# About this exercise
Every entry is to be returned as it stands, apart from the pictures.

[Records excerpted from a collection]
Content starts
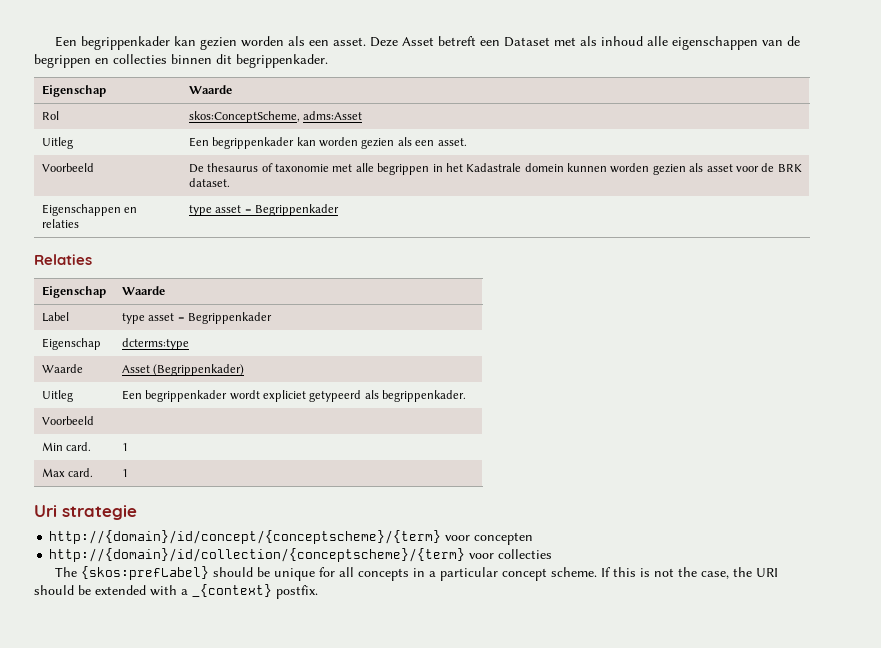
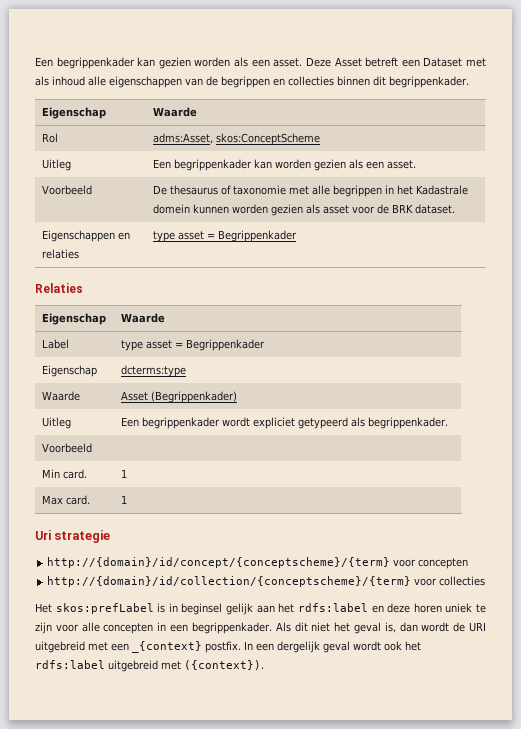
- Rol | skos:ConceptScheme, adms:Asset
+ Rol | adms:Asset, skos:ConceptScheme
- The {skos:prefLabel} should be unique for all concepts in a particular concept scheme. If this is not the case, the URI should be extended with a _{context} postfix.
+ Het skos:prefLabel is in beginsel gelijk aan het rdfs:label en deze horen uniek te zijn voor alle concepten in een begrippenkader. Als dit niet het geval is, dan wordt de URI uitgebreid met een _{context} postfix. In een dergelijk geval wordt ook het rdfs:label uitgebreid met ({context}).

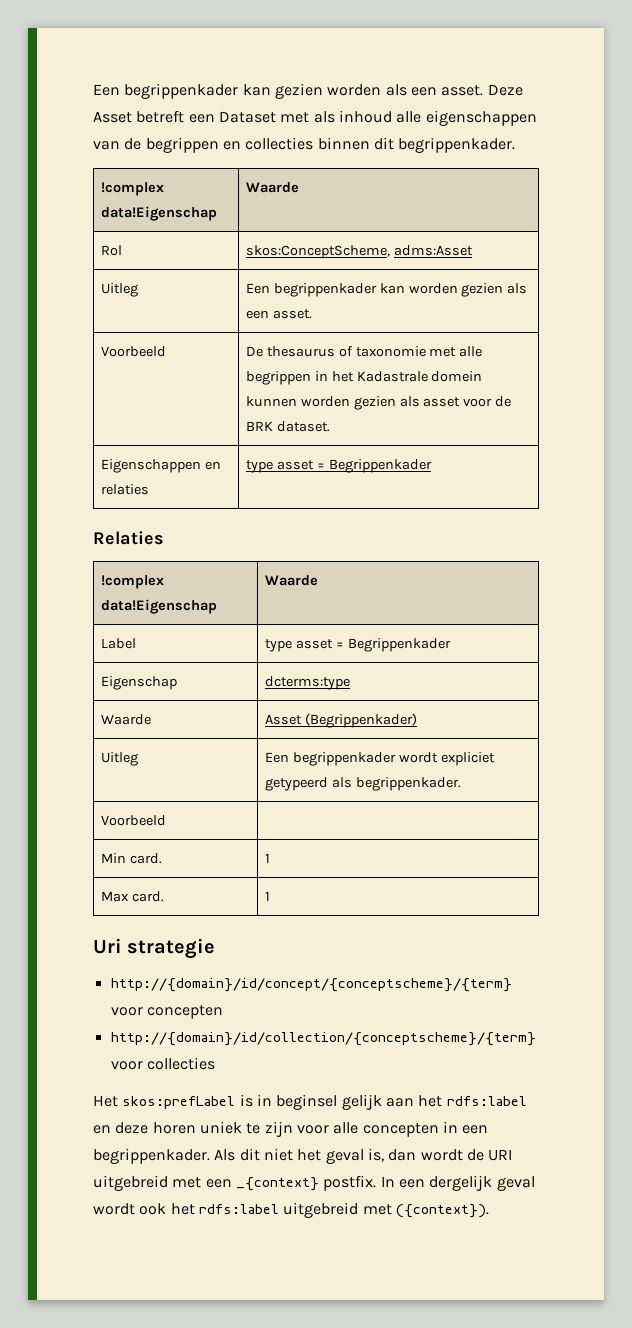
  Deze Asset betreft een Dataset met als inhoud alle eigenschappen van de begrippen en collecties binnen dit begrippenkader.
- Eigenschap | Waarde
+ !complex data!Eigenschap | Waarde
- Rol | adms:Asset, skos:ConceptScheme
+ Rol | skos:ConceptScheme, adms:Asset
  Relaties
- Eigenschap | Waarde
+ !complex data!Eigenschap | Waarde

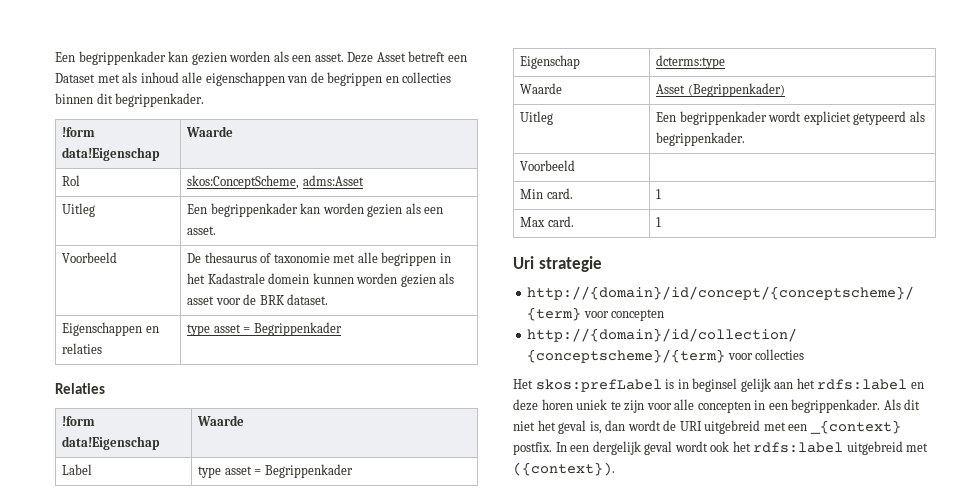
  Deze Asset betreft een Dataset met als inhoud alle eigenschappen van de begrippen en collecties binnen dit begrippenkader.
- !complex data!Eigenschap | Waarde
+ !form data!Eigenschap | Waarde
  Relaties
- !complex data!Eigenschap | Waarde
+ !form data!Eigenschap | Waarde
Content ends
# Answer section
- Rol | skos:ConceptScheme, adms:Asset
+ Rol | adms:Asset, skos:ConceptScheme
- The {skos:prefLabel} should be unique for all concepts in a particular concept scheme. If this is not the case, the URI should be extended with a _{context} postfix.
+ Het skos:prefLabel is in beginsel gelijk aan het rdfs:label en deze horen uniek te zijn voor alle concepten in een begrippenkader. Als dit niet het geval is, dan wordt de URI uitgebreid met een _{context} postfix. In een dergelijk geval wordt ook het rdfs:label uitgebreid met ({context}).

  Deze Asset betreft een Dataset met als inhoud alle eigenschappen van de begrippen en collecties binnen dit begrippenkader.
- Eigenschap | Waarde
+ !complex data!Eigenschap | Waarde
- Rol | adms:Asset, skos:ConceptScheme
+ Rol | skos:ConceptScheme, adms:Asset
  Relaties
- Eigenschap | Waarde
+ !complex data!Eigenschap | Waarde

  Deze Asset betreft een Dataset met als inhoud alle eigenschappen van de begrippen en collecties binnen dit begrippenkader.
- !complex data!Eigenschap | Waarde
+ !form data!Eigenschap | Waarde
  Relaties
- !complex data!Eigenschap | Waarde
+ !form data!Eigenschap | Waarde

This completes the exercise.